#### Source material ####
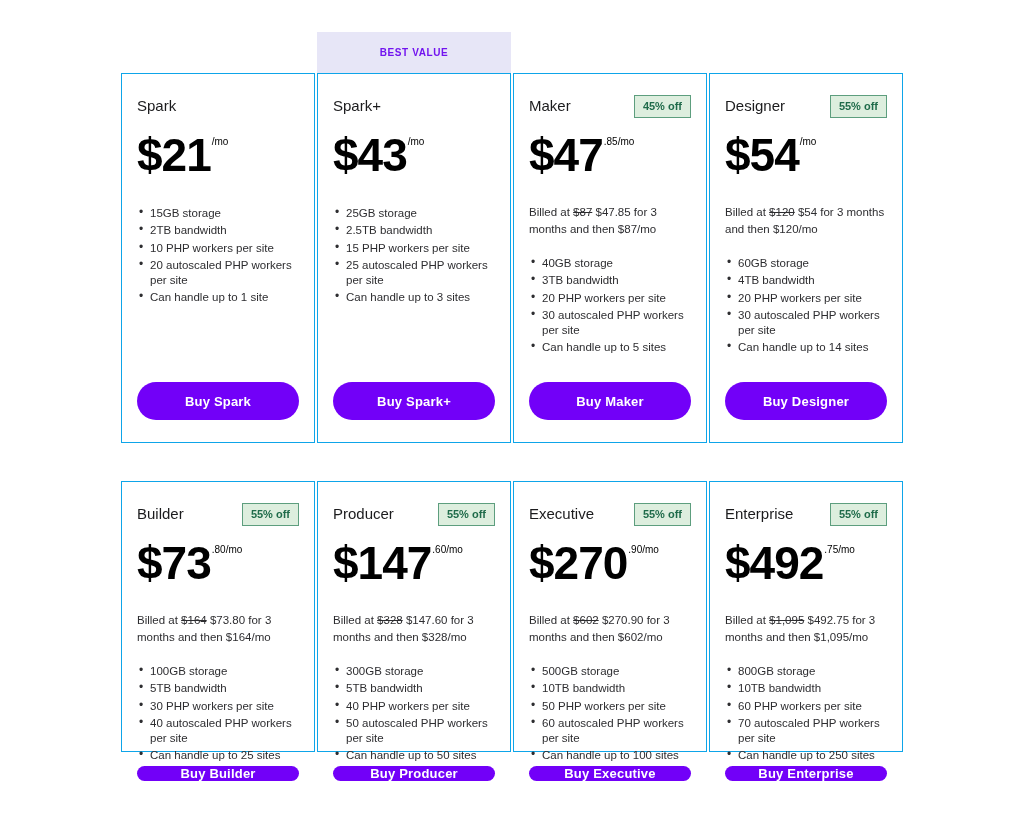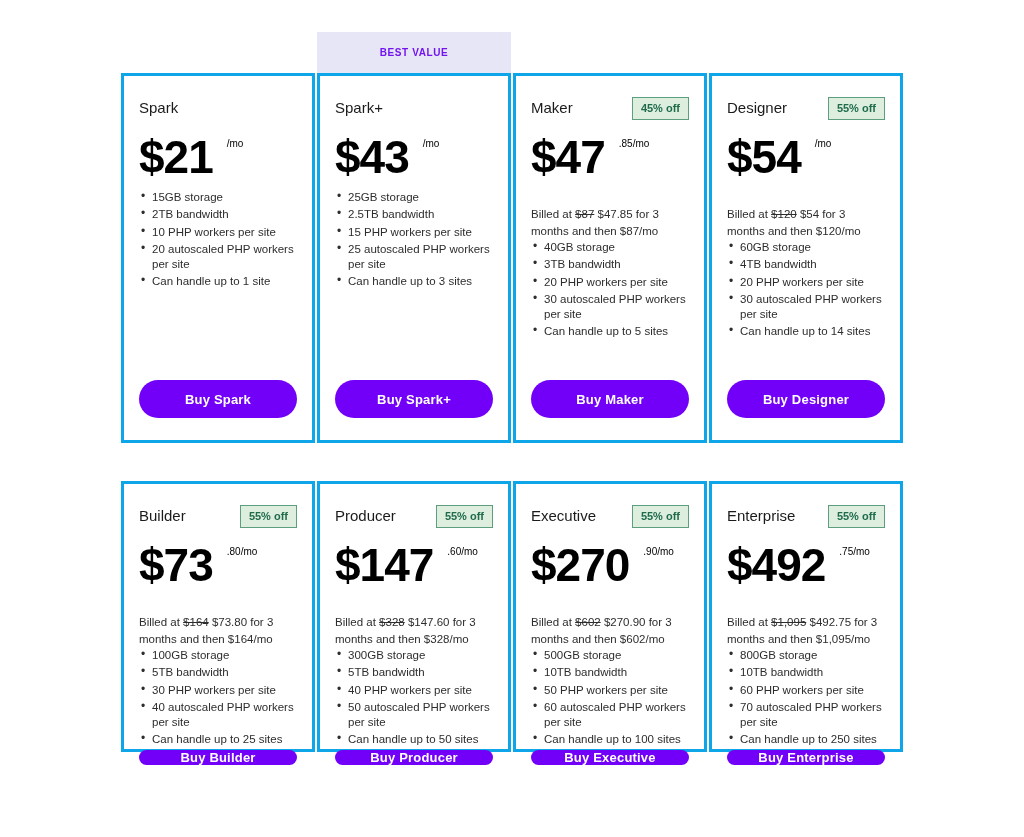--- a/index.html
+++ b/index.html
@@ -53,21 +53,21 @@
     font-weight: bold;
     letter-spacing: 0.6px;
     color: #7214ef;
   }
 
   .ribbon-spacer {
     height: 25px;
   }
 
   .card {
-    border: 3px solid #0ea5e9;
+    border: 1px solid #0ea5e9;
     background: #ffffff;
     padding: 18px 15px 22px 15px;
     display: flex;
     flex-direction: column;
   }
 
   .row-one .card { height: 370px; }
   .row-two .card { height: 271px; }
 
   .card-head {
@@ -107,37 +107,38 @@
     font-weight: bold;
     color: #000000;
     line-height: 0.95;
     letter-spacing: -1px;
   }
 
   .price-sup {
     font-size: 10px;
     color: #000000;
     margin-top: 2px;
-    margin-left: 14px;
+    margin-left: 1px;
     white-space: nowrap;
   }
 
   .billed {
     margin-top: 16px;
     font-size: 11.5px;
     line-height: 1.45;
     color: #2d2d30;
     min-height: 34px;
   }
 
   .billed .old { text-decoration: line-through; }
 
   .billed.empty { min-height: 0; margin-top: 0; }
 
   .features {
+    margin-top: 18px;
     list-style: none;
     flex: 1 1 auto;
   }
 
   .features li {
     position: relative;
     padding-left: 13px;
     font-size: 11.5px;
     line-height: 1.33;
     color: #2d2d30;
####
■ **Work task**: From the first line above to the last, reproduce the records exactly but without the pictures.

■ **Answer box**:
--- a/index.html
+++ b/index.html
@@ -53,21 +53,21 @@
     font-weight: bold;
     letter-spacing: 0.6px;
     color: #7214ef;
   }
 
   .ribbon-spacer {
     height: 25px;
   }
 
   .card {
-    border: 3px solid #0ea5e9;
+    border: 1px solid #0ea5e9;
     background: #ffffff;
     padding: 18px 15px 22px 15px;
     display: flex;
     flex-direction: column;
   }
 
   .row-one .card { height: 370px; }
   .row-two .card { height: 271px; }
 
   .card-head {
@@ -107,37 +107,38 @@
     font-weight: bold;
     color: #000000;
     line-height: 0.95;
     letter-spacing: -1px;
   }
 
   .price-sup {
     font-size: 10px;
     color: #000000;
     margin-top: 2px;
-    margin-left: 14px;
+    margin-left: 1px;
     white-space: nowrap;
   }
 
   .billed {
     margin-top: 16px;
     font-size: 11.5px;
     line-height: 1.45;
     color: #2d2d30;
     min-height: 34px;
   }
 
   .billed .old { text-decoration: line-through; }
 
   .billed.empty { min-height: 0; margin-top: 0; }
 
   .features {
+    margin-top: 18px;
     list-style: none;
     flex: 1 1 auto;
   }
 
   .features li {
     position: relative;
     padding-left: 13px;
     font-size: 11.5px;
     line-height: 1.33;
     color: #2d2d30;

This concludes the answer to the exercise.